Premiering Terra Ceràmica, the international ceramic-performance festival in l’Alcora

The “Reial Fàbrica de loza fina y porcelana” was the location of this international festival dedicated to action art with a ceramic perspective.

The international performance festival Terra Ceràmica premiered on June 1st, 2024, with excellent attendance. It displayed an exceptional selection of performance projects, all related to ceramics.

Lovers of ceramics and art in general enjoyed this innovative proposal at the Reial Fàbrica de Ceràmica de l’Alcora, the beautiful headquarters of this proposal curated by local artist Ana Beltrán Porcar. More than a hundred people enjoyed this meeting that approached three great interdisciplinary projects by admirable national and international artists in our region.

The audience appreciated the intimate and warm proposal of the artists Verónica Moar and Paula Pintos, who, with “Entre Cántara e Càntir,” recalled those ceramic jugs with which mothers of yesteryear collected water. The Galician artists presented a moving proposal that brought closer, through music and sound, the pottery culture from Buño and Alcora. This performance shook each spectator who vibrated with the emotion of Pintos’ voice while Moar made us feel the energy of water, of carrying it and sharing it, as a source of care and community. A return to tradition, to the ceramic essence, to the essence of the group, and to humanity.

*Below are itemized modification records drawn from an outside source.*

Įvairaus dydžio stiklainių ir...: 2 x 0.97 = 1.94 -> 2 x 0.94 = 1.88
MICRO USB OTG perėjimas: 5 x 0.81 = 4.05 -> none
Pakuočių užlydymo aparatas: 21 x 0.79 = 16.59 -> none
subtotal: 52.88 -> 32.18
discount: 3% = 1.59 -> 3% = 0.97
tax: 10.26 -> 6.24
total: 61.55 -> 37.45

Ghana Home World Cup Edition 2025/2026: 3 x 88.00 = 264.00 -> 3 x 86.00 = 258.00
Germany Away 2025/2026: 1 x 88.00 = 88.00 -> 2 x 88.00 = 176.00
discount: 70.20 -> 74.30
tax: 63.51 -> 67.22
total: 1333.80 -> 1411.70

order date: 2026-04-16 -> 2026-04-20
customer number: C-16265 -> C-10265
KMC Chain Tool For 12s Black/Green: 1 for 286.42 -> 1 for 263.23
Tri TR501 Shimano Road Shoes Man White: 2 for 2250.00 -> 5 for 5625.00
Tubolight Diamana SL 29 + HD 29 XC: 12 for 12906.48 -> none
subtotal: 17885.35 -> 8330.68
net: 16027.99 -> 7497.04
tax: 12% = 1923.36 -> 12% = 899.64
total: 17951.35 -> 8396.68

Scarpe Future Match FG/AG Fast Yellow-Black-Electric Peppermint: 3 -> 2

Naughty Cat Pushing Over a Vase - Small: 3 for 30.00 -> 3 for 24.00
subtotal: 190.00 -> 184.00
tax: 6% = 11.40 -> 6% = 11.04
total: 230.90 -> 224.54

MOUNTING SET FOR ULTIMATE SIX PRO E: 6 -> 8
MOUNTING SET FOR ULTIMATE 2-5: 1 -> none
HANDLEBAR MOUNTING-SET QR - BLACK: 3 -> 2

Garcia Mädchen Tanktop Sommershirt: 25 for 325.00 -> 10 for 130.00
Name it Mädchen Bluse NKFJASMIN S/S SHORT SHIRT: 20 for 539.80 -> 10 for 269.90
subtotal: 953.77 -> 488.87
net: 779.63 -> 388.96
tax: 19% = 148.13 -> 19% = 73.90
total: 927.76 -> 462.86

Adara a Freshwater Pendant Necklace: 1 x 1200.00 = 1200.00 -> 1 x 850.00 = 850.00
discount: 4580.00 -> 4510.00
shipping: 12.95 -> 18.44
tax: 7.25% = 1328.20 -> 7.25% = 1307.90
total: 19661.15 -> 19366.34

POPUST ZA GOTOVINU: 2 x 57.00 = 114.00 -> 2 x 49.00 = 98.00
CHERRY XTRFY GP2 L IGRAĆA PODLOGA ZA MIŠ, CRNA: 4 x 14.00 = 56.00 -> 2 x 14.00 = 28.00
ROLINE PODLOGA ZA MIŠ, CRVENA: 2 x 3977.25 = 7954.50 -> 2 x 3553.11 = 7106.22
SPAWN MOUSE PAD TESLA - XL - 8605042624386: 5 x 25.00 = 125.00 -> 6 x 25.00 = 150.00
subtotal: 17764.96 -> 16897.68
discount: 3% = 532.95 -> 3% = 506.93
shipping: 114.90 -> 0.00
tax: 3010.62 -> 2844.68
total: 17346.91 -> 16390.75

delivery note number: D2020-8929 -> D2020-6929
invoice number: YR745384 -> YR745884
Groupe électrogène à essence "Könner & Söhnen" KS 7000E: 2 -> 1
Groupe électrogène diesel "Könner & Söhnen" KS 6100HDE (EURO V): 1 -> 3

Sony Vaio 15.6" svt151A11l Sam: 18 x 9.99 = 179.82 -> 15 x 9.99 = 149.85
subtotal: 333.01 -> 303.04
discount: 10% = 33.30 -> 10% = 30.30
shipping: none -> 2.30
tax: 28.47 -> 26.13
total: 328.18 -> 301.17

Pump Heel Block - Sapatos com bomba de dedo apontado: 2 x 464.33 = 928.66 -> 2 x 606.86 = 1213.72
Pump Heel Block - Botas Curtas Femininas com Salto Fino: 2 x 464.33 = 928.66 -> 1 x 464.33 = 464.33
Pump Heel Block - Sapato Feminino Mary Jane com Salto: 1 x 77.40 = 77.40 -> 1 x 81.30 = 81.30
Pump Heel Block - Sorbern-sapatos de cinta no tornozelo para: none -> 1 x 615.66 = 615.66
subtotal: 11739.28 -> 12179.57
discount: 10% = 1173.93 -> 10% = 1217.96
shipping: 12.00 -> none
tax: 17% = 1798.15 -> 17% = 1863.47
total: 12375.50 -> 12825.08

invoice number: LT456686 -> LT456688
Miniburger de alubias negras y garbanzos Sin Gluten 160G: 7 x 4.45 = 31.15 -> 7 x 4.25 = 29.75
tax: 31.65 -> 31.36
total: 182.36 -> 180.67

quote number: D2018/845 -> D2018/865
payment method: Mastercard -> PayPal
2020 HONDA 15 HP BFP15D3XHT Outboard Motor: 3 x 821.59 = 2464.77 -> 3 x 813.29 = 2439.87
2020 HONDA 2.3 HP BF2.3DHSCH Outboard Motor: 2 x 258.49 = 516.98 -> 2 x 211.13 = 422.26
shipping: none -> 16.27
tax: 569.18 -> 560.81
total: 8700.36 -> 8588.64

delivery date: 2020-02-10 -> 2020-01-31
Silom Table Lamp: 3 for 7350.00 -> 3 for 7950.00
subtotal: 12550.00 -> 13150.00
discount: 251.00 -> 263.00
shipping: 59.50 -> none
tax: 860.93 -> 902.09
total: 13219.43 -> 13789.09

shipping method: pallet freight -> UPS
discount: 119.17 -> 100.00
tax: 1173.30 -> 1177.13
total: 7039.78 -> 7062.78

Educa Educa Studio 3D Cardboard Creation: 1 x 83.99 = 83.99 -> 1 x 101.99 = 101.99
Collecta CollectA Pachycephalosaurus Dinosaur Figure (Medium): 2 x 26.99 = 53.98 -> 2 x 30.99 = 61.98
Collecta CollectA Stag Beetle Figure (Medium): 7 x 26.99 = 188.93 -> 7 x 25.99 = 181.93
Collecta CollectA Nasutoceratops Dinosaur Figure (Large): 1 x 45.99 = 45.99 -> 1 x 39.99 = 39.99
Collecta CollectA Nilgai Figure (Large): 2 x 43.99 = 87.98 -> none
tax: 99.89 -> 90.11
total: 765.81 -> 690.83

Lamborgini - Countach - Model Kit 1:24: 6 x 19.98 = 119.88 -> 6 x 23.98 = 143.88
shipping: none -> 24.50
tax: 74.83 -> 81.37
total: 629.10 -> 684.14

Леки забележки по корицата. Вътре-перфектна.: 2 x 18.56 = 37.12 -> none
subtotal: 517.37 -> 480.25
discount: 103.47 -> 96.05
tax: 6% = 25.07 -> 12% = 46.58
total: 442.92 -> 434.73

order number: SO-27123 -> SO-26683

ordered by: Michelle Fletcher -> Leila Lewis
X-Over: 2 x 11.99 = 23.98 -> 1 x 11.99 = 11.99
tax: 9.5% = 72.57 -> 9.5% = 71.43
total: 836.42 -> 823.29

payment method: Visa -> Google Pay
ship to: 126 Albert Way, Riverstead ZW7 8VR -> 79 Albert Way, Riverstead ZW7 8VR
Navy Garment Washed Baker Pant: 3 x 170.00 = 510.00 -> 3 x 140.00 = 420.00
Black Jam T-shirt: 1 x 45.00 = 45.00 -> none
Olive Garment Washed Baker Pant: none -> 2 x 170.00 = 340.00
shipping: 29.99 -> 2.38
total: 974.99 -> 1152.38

After enjoying the tour inside the factory with the artists Moar and Pintos, attendees explored the Reial patio, where the next action took place. Alexandra Engelfriet presented her performance “la Reial”, which captivated the audience, who was hypnotized by her movements and her chromatic, undulating, and vigorous ritual in which she became paint and brush at once. Engelfriet transports the slip, showing us the varieties of clay from Alcora’s land through its tones. She makes us immerse ourselves with her in this heavy bath of matter that becomes a single mass with her dance and that generates yet another piece: a pictorial work on a wall. This work tells us about strength, time, and introspection, with the silence of the audience that can feel the artist’s breathing and the heaviness of the clothes bathed in mud. She also helps us think about the aging process, with this repetitive ritual—that piece that remains permanently, and we see it cracking and falling apart.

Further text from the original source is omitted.